- [Instructions for the task]: In the entries that follow, find the line containing "text-align: none ->"; from there, copy every line exactly through the line containing "-> <div> <div>Banasol".

- [Records for this task]:
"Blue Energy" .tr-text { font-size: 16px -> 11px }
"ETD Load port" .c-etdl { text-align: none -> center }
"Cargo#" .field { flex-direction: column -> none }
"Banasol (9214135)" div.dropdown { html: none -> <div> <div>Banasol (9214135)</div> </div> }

...

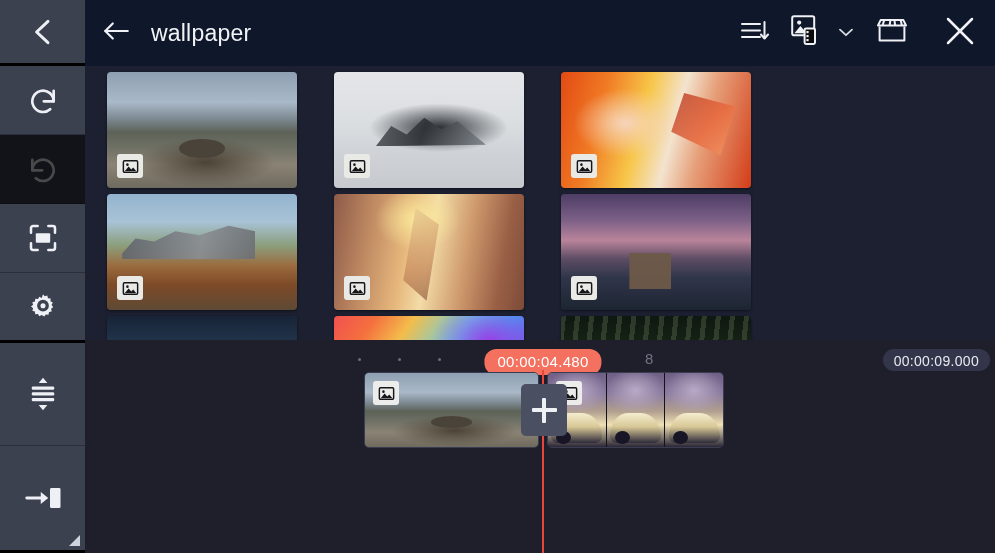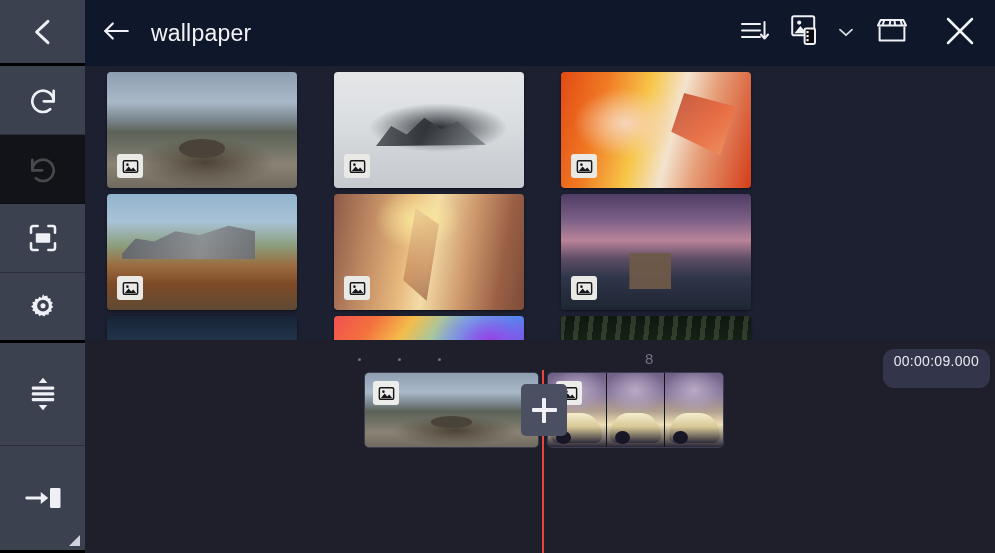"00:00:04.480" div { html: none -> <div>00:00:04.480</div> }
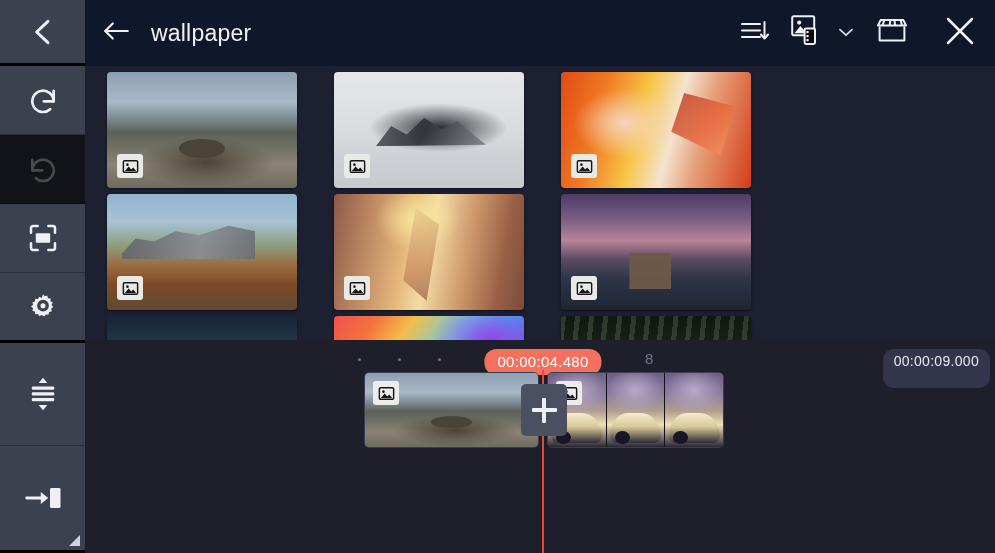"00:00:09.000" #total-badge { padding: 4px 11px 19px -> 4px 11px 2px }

- [The completed task]:
"ETD Load port" .c-etdl { text-align: none -> center }
"Cargo#" .field { flex-direction: column -> none }
"Banasol (9214135)" div.dropdown { html: none -> <div> <div>Banasol (9214135)</div> </div> }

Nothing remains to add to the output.